Pada tanggal 13 Oktober, Perdana Menteri Islandia Bjarni Benediktsson mengumumkan pembubaran koalisi yang berkuasa dan menyerukan pemilihan parlemen lebih awal.
| Perdana Menteri Islandia Bjarni Benediktsson mengumumkan pembubaran koalisi yang berkuasa. (Sumber: RUV) |
Kantor berita Reuters mengatakan keputusan itu dibuat di tengah semakin dalamnya perselisihan antara partai-partai dalam koalisi, terutama pada kebijakan pengungsi dan efisiensi energi.
Pada konferensi pers, Perdana Menteri Bjarni mengatakan pemilihan umum dijadwalkan berlangsung pada tanggal 30 November, dengan syarat Presiden Halla Tomasdottir menyetujui pembubaran parlemen.

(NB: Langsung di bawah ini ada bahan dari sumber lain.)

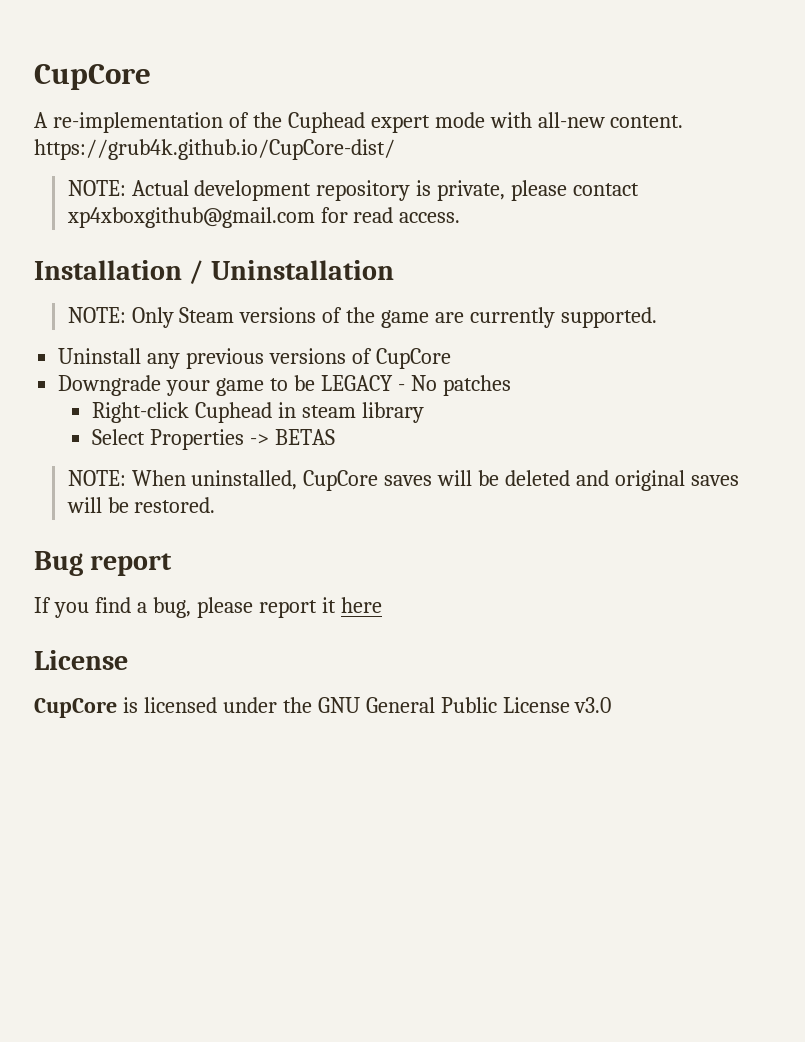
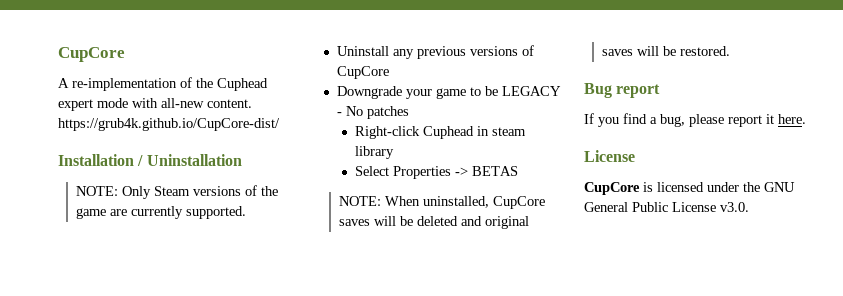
[67,180,640,201] [66,207,461,228] // NOTE: Actual development repository is private, please contact xp4xboxgithub@gmail.com for read access. -> (280, 124) none
[340,597,382,613] here -> [778,114,806,124] here.
[574,697,612,713] v3.0 -> [720,202,749,212] v3.0.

Berdasarkan hukum Islandia, pemilihan umum harus diadakan paling lambat 45 hari setelah keputusan pembubaran parlemen diumumkan.
Perdana Menteri Bjarni, ketua Partai Kemerdekaan sayap kanan, telah memberi tahu para pemimpin partai lain dalam koalisi mengenai keputusannya. Ia diperkirakan akan bertemu Presiden Halla Tomasdottir pada 14 Oktober untuk membahas pembubaran parlemen.
Peristiwa ini menandai titik balik penting dalam politik Islandia. Bapak Bjarni Benediktsson terpilih sebagai Perdana Menteri pada bulan April tahun ini, menggantikan Ibu Katrin Jakobsdottir setelah beliau mengundurkan diri untuk mencalonkan diri sebagai Presiden.
Islandia adalah negara kepulauan di Eropa dengan sistem republik parlementer. Presiden biasanya tidak memiliki kekuasaan eksekutif yang luas karena banyak di antaranya didelegasikan kepada kepala pemerintahan .
Partai-partai di Islandia akan bersaing memperebutkan 63 kursi di Althing, yang mana 9 kursi akan dialokasikan kepada partai-partai dengan lebih dari 5% suara dan 54 kursi akan dialokasikan kepada partai-partai berdasarkan perolehan suara tanpa batas ambang apa pun.
Menurut peraturan parlemen Islandia, pemilihan parlemen berlangsung setiap empat tahun.